On Jun 19, 2017, at 8:04 PM, Andreas Dilger <adilger@dilger.ca> wrote:

On Jun 19, 2017, at 2:46 AM, John Bent <John.Bent@seagategov.com> wrote:


On Jun 17, 2017, at 10:54 PM, Georgios Markomanolis <georgios.markomanolis@kaust.edu.sa> wrote:

Hello everybody,

Today I had the chance to work with John for some time and we decided to make a first version of the script. I attach it, we have tested it on our Cray Burst Buffer at KAUST and it works without issues, I have to tune it a bit for better performance. We tried to create some variables to be easy to modify. The script calculates everything automatic. We need to clarify what we want as final result, now it follows the formula of the previous email with the geometric means.

Some topics for discussion, why do we need to run mdtest and IOR for 5 minutes minimum? For example, in our system with more than 1TB/s IOR, I need to create 300TB+ in 5 minutes on BB. Is it not reasonable to create a file a bit more than the half memory of the reserved resources? Do you think that there is a chance of caching by using more than half memory? For mdtests, creating millions of files can hurt the filesystem and especially Lustre. We had some real cases that Lustre could not handle.

Just FYI, the above contains a small correction to the proposal I sent that George and I figured out while we were running.  The original idea was modeled after Jim Gray’s sort benchmark which was to see how much could be sorted in 1 minute.  Originally it was called Terasort and was how quick to sort a terabyte but after a few years a terabyte was so small that the test was effectively testing only how quickly you could launch a job.

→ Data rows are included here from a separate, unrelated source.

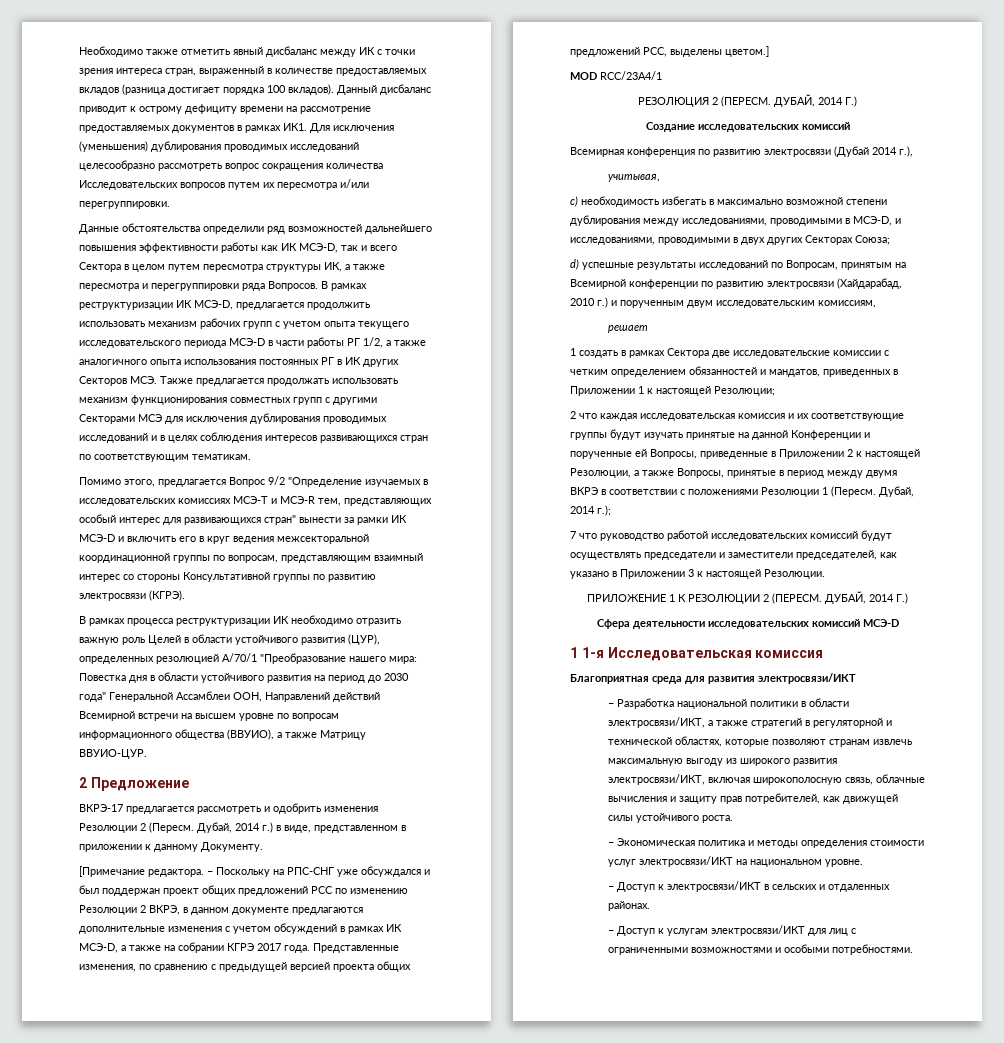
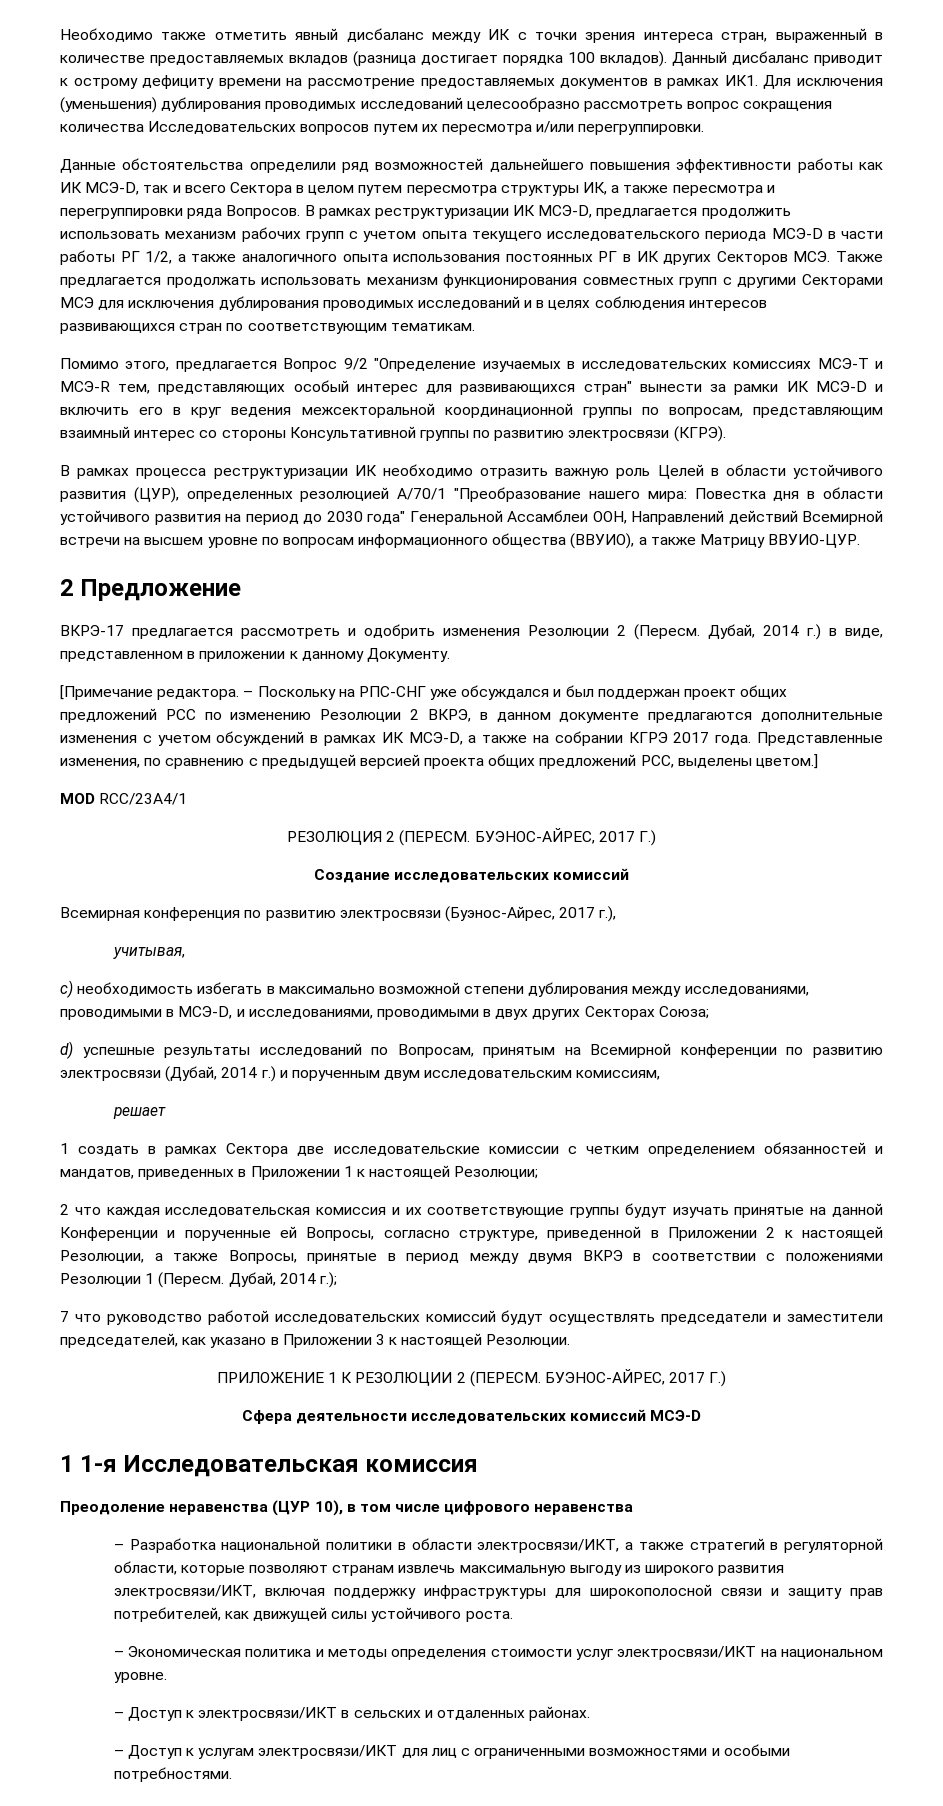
- РЕЗОЛЮЦИЯ 2 (ПЕРЕСМ. ДУБАЙ, 2014 Г.)
+ РЕЗОЛЮЦИЯ 2 (ПЕРЕСМ. БУЭНОС-АЙРЕС, 2017 Г.)
- Всемирная конференция по развитию электросвязи (Дубай 2014 г.),
+ Всемирная конференция по развитию электросвязи (Буэнос-Айрес, 2017 г.),
- d) успешные результаты исследований по Вопросам, принятым на Всемирной конференции по развитию электросвязи (Хайдарабад, 2010 г.) и порученным двум исследовательским комиссиям,
+ d) успешные результаты исследований по Вопросам, принятым на Всемирной конференции по развитию электросвязи (Дубай, 2014 г.) и порученным двум исследовательским комиссиям,
- 2 что каждая исследовательская комиссия и их соответствующие группы будут изучать принятые на данной Конференции и порученные ей Вопросы, приведенные в Приложении 2 к настоящей Резолюции, а также Вопросы, принятые в период между двумя ВКРЭ в соответствии с положениями Резолюции 1 (Пересм.
+ 2 что каждая исследовательская комиссия и их соответствующие группы будут изучать принятые на данной Конференции и порученные ей Вопросы, согласно структуре, приведенной в Приложении 2 к настоящей Резолюции, а также Вопросы, принятые в период между двумя ВКРЭ в соответствии с положениями Резолюции 1 (Пересм.
- ПРИЛОЖЕНИЕ 1 К РЕЗОЛЮЦИИ 2 (ПЕРЕСМ. ДУБАЙ, 2014 Г.)
+ ПРИЛОЖЕНИЕ 1 К РЕЗОЛЮЦИИ 2 (ПЕРЕСМ. БУЭНОС-АЙРЕС, 2017 Г.)
- Благоприятная среда для развития электросвязи/ИКТ
+ Преодоление неравенства (ЦУР 10), в том числе цифрового неравенства
- – Разработка национальной политики в области электросвязи/ИКТ, а также стратегий в регуляторной и технической областях, которые позволяют странам извлечь максимальную выгоду из широкого развития электросвязи/ИКТ, включая широкополосную связь, облачные вычисления и защиту прав потребителей, как движущей силы устойчивого роста.
+ – Разработка национальной политики в области электросвязи/ИКТ, а также стратегий в регуляторной области, которые позволяют странам извлечь максимальную выгоду из широкого развития электросвязи/ИКТ, включая поддержку инфраструктуры для широкополосной связи и защиту прав потребителей, как движущей силы устойчивого роста.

So we said how much you can do in 5 minutes.  But when we ran the test we realized it was better to use the IOR self-reported numbers for bandwidth because they exclude the MPI start-up and finalize times which is a more accurate reflection of IO.  But then we realized that people could run for only a small amount of time and satisfy the 5 minute limit and get a high bandwidth reported from IOR because they did a small amount of IO which fit in server-side caches which don’t necessarily respect a sync command.

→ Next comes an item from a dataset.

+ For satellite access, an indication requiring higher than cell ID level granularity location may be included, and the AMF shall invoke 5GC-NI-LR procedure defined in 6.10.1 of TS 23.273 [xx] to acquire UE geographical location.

So the new proposal is to do at least a minimum of 5 minutes.  To try to get consistent numbers, I think we should also set a maximum time.  So I propose that we’ll use the self-reported IOR/mdtest results iff the self-reported IO time is between 5 and 5.5 minutes.

In this case, it might be useful to have the test loops with some kind of linear approximation/binary searching until it gets the IOR/mdtest results within 300-330s.  The user can avoid this if they supply the size parameter such that the first run completes within the required time window.  If multiple runs are needed, the test script should report the final sizes used along with the other config parameters so that it can be used for subsequent runs.

Alternately, since we are already modifying IOR, we could add an option to limit the test run to the specified time.  Something like "run until N seconds have elapsed, then continue until all threads have written the same amount of data" so that it should be equivalent to a regular IOR run with the same specified size.

Hey Andreas,

Interesting that you suggest this.  A Seagate colleague also asked for something similar.  Also, we used to run the LANL benchmark in this way; Brent Welch used to complain that it was a bad workload since real apps don’t do this and it is imports to account for stragglers.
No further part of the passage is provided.